> _EXERCISE DESCRIPTION_: Across the listing below, how many lines contain the string "mock"? Only the number is needed.

————————

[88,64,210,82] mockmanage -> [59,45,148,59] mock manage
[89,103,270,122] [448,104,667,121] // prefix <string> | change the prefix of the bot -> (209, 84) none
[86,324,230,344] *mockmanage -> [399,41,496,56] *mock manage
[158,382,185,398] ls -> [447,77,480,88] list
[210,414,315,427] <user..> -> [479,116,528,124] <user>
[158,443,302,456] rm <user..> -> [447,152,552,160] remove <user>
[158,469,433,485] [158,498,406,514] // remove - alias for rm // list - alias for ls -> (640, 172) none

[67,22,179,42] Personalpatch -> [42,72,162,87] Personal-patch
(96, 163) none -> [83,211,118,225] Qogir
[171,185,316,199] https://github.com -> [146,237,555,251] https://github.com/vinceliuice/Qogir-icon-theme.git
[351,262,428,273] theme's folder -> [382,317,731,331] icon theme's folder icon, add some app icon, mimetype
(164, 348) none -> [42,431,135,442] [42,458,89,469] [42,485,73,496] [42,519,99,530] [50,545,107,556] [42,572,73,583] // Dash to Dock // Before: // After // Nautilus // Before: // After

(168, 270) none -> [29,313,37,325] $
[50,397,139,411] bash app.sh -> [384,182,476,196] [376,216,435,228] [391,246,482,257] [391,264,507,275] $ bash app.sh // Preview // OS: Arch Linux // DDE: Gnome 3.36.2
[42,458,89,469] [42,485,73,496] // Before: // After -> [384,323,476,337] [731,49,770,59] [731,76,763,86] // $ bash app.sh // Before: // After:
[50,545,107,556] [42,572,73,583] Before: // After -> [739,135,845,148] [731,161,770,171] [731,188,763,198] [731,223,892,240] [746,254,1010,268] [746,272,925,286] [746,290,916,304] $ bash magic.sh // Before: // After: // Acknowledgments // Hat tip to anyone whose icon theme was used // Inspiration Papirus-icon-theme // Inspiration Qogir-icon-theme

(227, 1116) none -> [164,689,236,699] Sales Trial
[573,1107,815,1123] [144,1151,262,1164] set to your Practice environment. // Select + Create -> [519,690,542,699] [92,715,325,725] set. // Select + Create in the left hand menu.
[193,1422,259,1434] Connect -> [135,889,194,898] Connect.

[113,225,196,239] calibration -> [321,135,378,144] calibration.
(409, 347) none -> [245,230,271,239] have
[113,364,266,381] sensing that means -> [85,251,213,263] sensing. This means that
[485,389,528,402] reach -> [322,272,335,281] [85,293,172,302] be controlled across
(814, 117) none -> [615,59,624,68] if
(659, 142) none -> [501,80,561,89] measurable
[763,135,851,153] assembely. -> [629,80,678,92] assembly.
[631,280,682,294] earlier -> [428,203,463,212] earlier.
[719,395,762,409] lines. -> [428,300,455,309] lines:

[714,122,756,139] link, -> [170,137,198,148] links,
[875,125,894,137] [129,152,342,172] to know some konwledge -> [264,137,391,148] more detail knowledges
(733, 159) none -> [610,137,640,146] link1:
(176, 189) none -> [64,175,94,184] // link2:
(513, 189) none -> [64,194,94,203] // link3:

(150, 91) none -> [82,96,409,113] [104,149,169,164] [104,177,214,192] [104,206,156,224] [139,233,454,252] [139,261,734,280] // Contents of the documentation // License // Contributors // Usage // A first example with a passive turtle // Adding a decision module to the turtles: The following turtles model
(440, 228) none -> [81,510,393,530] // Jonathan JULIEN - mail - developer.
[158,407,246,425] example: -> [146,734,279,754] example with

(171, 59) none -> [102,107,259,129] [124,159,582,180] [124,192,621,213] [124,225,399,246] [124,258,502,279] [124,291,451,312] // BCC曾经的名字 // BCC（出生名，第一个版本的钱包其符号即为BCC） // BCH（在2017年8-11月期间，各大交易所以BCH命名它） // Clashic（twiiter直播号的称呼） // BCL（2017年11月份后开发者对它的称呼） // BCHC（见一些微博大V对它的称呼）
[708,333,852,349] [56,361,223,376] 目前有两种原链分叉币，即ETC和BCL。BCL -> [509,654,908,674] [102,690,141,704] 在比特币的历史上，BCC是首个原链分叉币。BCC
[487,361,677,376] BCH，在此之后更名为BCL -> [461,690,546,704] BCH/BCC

————————

> _RESULT FOR THIS TASK_: 2